We are privy to quick glimpses of our protagonist, Rosemary Cooke, a girl who once talked way too much, finding purpose in mastering enormous words as a child to impress her psychology professor father, while simultaneously differentiating herself from her less-verbal twin sister, Fern. As we meet Rosemary, she is a college student at UC Davis, painfully lonely (and desperate to appear as unbroken as we suspect she must be) while befriending a hurricane of a girl named Harlow, thus pointing us to the start of their story. Only, this is a novel of one hundred beginnings and getting repositioned at the outset of each makes for a wily ride filled with surprises and layers unfolding like strands of hair being pulled from an elaborate braid.

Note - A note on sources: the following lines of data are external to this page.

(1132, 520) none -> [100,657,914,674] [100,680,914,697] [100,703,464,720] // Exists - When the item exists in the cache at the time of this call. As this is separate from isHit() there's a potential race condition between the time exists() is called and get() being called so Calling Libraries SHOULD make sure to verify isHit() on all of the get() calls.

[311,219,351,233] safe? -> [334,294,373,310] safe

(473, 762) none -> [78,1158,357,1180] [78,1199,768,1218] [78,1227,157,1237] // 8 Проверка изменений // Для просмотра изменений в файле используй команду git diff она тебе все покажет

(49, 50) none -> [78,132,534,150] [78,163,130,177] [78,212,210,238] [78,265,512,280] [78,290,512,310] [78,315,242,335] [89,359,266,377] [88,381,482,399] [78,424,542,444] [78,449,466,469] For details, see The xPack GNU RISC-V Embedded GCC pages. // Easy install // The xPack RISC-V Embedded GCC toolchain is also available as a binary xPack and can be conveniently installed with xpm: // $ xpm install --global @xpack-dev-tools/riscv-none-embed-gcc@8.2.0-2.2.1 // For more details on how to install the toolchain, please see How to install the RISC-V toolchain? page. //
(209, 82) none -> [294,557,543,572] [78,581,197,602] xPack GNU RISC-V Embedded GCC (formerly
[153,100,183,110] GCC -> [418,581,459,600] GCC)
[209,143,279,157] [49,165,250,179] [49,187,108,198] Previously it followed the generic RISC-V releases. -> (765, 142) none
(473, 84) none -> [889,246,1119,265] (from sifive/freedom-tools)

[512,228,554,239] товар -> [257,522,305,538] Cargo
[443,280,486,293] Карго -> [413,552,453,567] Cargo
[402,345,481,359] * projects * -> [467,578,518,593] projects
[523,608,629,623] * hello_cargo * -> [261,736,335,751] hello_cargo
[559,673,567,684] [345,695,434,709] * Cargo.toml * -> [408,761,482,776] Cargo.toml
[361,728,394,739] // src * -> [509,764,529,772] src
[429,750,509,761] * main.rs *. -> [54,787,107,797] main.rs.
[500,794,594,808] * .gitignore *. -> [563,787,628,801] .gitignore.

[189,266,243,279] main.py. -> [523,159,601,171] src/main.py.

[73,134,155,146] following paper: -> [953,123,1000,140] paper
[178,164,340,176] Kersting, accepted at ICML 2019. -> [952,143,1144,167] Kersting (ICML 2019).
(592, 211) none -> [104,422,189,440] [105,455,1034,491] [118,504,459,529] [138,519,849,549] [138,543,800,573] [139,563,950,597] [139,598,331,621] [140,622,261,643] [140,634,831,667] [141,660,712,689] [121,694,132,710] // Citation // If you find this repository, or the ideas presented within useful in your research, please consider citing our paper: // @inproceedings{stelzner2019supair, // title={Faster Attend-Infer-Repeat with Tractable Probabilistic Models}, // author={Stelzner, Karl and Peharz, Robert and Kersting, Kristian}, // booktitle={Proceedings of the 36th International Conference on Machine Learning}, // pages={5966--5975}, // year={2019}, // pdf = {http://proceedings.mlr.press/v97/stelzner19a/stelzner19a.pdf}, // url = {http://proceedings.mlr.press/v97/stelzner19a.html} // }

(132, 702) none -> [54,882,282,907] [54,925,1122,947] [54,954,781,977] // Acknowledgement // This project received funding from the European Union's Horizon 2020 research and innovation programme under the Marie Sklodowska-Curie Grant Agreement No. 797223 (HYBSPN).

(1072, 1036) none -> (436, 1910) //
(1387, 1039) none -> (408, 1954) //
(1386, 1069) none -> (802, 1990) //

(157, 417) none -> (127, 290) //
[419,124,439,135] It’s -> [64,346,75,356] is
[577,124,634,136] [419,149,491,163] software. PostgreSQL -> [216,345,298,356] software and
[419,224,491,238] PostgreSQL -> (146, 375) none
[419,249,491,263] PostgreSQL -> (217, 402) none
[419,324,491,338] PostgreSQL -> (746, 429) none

As Rosemary returns home from college to face her academic family after a stunt with Harlow lands her in jail, it’s clear that there’s more to this family than meets the eye. Both her older brother, Lowell and Fern are glaringly absent and we are left to fall over the elephant in the room as Rosemary reveals them as leisurely as possible, divulging only that “In everyone’s life there are people who stay and people who go and people who are taken against their will.”
Fast forward, fall back. Rosemary is 5-years old again, fuming over having been sent to live with her gaudy, inattentive grandparents unexpectedly. Precocious and afraid, she runs away, determined to go home. Her wish is granted and she is returned to the arms of her parents, only, her world has dramatically changed. There is a new house. Her mother has fallen into the dark embrace of depression. Her father has started to drink. Lowell is desperately angry. Fern is missing.
This is the part of the review where I don’t grant you the same surprise that I was lucky enough to receive. I know…unfair, right? But in order to talk about the book, I have to let out the secret I missed by not reading that book jacket at the airport: Fern is a chimpanzee.
After being brought into the Cooke home as part of a 1970’s Skinnerian experiment, Fern and Rosemary were raised as identically as possible, cultivating all of the love, resentment, friendship and jealousy between them as any other sibling duo. As Fowler reminds us, “In the phrase ‘ human being,’ the word ‘being’ is much more important than the word ‘human.” This becomes clear as we watch Rosemary’s awkward struggle to assimilate with her human classmates in kindergarten–simultaneously coping with the sudden and inexplicable loss of her sister–by calcifying her emotions and shrouding herself in silence.
The novel highlights Rosemary’s accidental quest for truth, despite her instinct to avoid it altogether. It is a study of the muddy microcosm of family life and an undeniably soul-wrenching exploration of animal rights. Do we fear the blaring similarities we share with them? Where is the line? Does it even exist?
“We Are All Completely Beside Ourselves” is brilliant and heartbreaking. It’s painful truth draped in quick wit, so effortlessly crafted that it will bore its way into you far deeper than you’d like it to. It is an important book, but, mark my words, it will hurt.
Perhaps nothing is a better testament to the feeling it leaves behind than this: “The world runs,” Lowell said, “on the fuel of this endless, fathomless misery. People know it, but they don’t mind what they don’t see. Make them look and they mind, but you’re the one they hate, because you’re the one that made them look.”